The Reckoning: Steve Coogan delivers a powerfully slithering performance as Jimmy Savile

Television: Drama seems uninterested in the institutional indifference that enabled the DJ’s years of sex abuse

Steve Coogan as Jimmy Savile in The Reckoning. Photograph: BBC/ITV Studios
Steve Coogan as Jimmy Savile in The Reckoning. Photograph: BBC/ITV Studios

It’s hard to fathom what the BBC hopes to achieve with The Reckoning (BBC One, Monday, 9pm), its four-part dramatisation of the evils perpetuated by Jimmy Savile.

The crimes of Savile, for decades one of the broadcaster’s biggest stars, are well documented. Less so are the cover-ups at the BBC and elsewhere that allowed him prey with impunity on young people. But this controversial four-part chronicling of Savile’s loathsome rise to national treasure status seems uninterested in the institutional indifference that enabled the DJ and presenter become a depraved figure hiding – if that’s even the word – in plain sight. The unspoken message is that this man was a depraved force of nature: who could have stopped him?

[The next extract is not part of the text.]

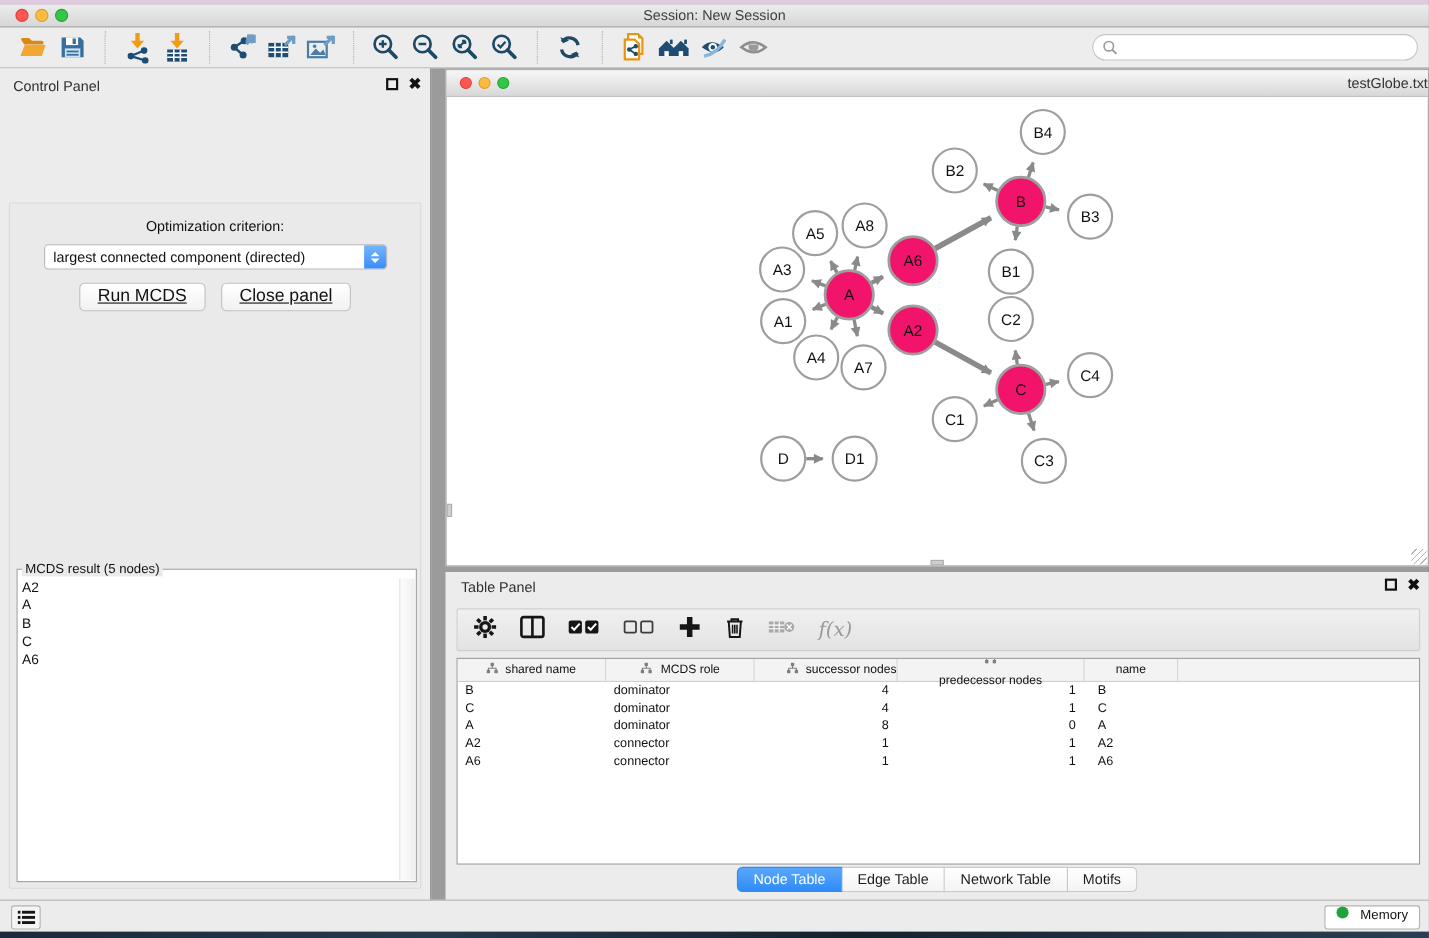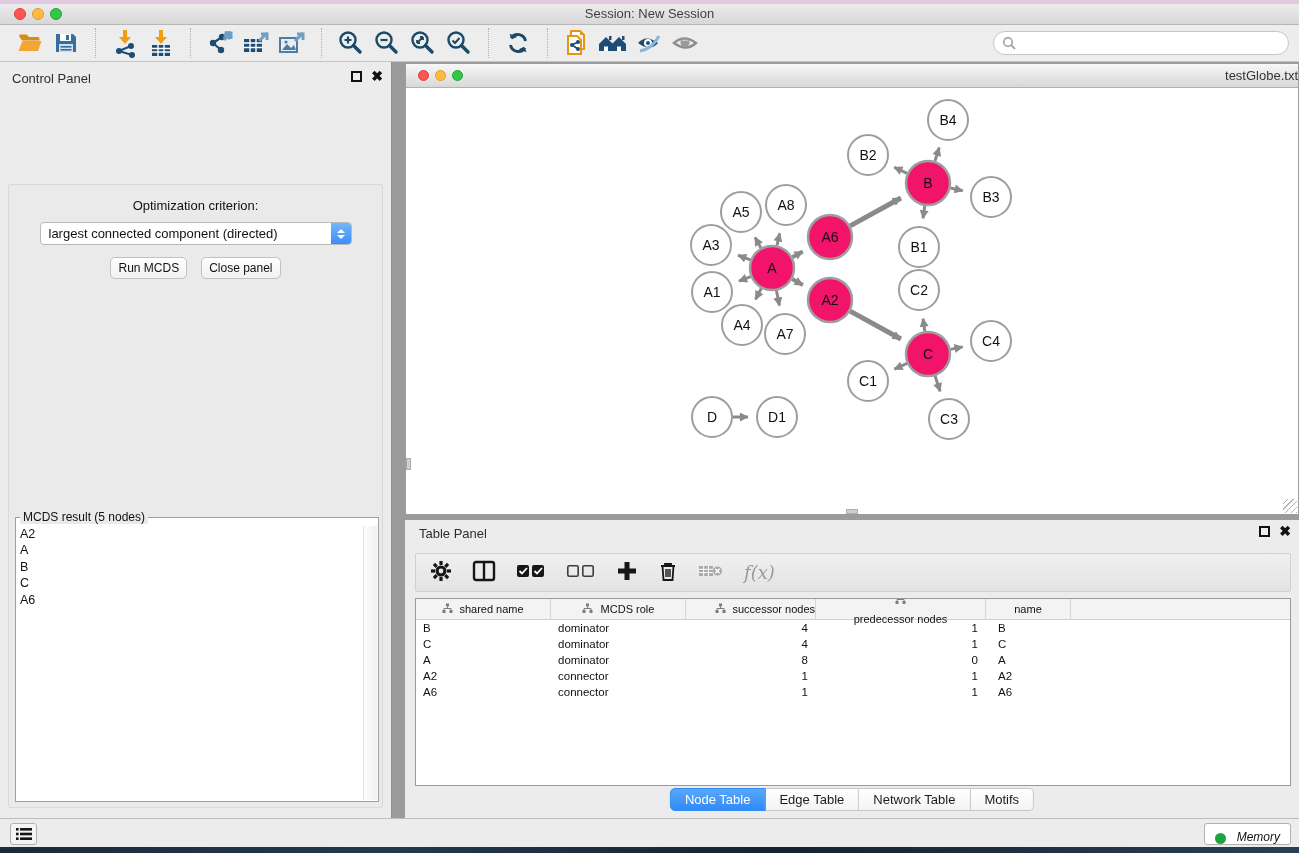"Run MCDS" .mac-btn { font-size: 12px -> 16px; padding: 3px 7px -> 3px 16px; text-decoration: none -> underline }
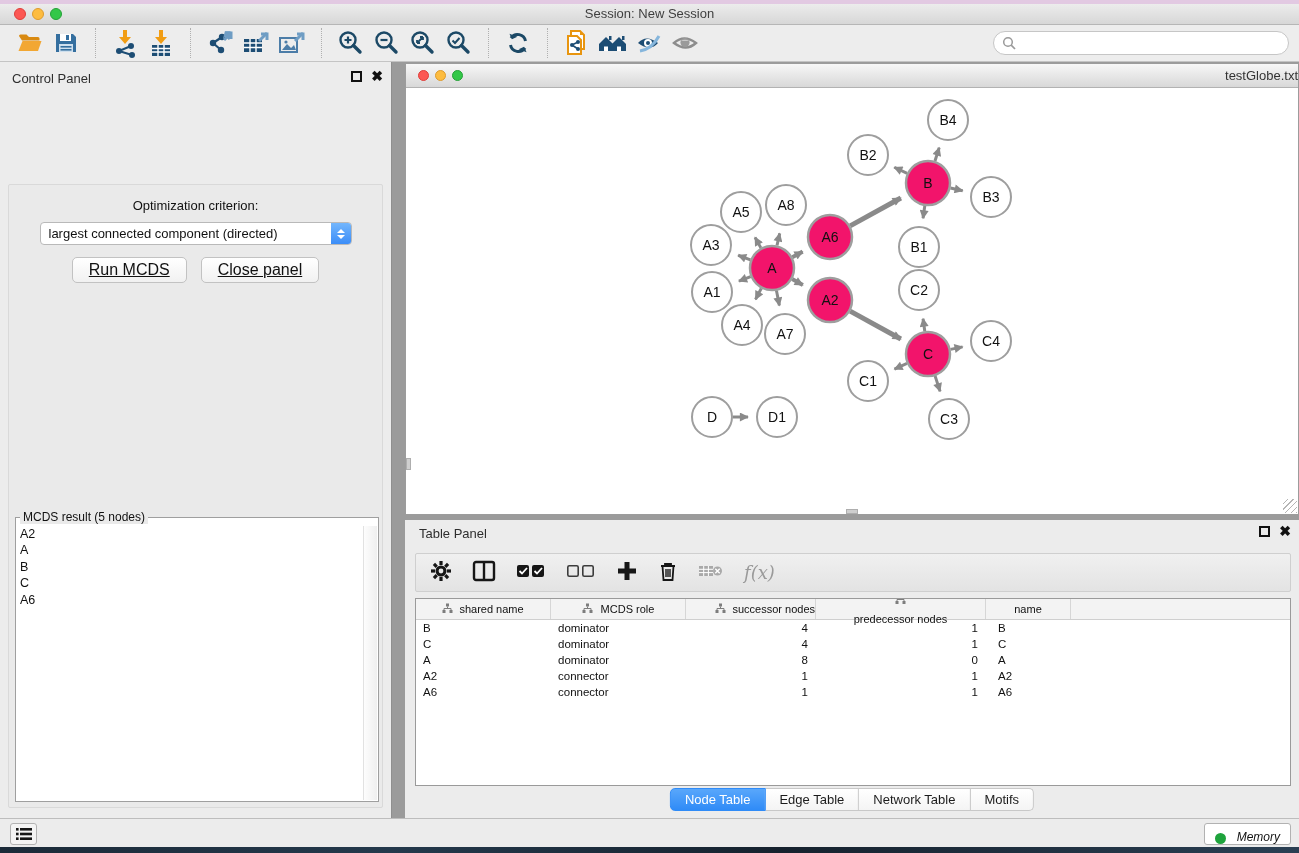"Memory" .memory-btn { align-items: flex-end -> flex-start; font-style: italic -> none }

As Savile, Steve Coogan delivers a powerfully slithering performance. However, it is also slightly cartoonish: there is a hint of a demon Alan Partridge about his Savile. That isn’t to deny the horror as, buzzard-like, he circles his victims.

A scene at Leeds General Infirmary where he approaches a young girl while dressed as a jester is perhaps the most stomach-turning in the first of four episodes (part two follows on Tuesday with the concluding instalments to follow next week), though, to be sure, it has lots of competition.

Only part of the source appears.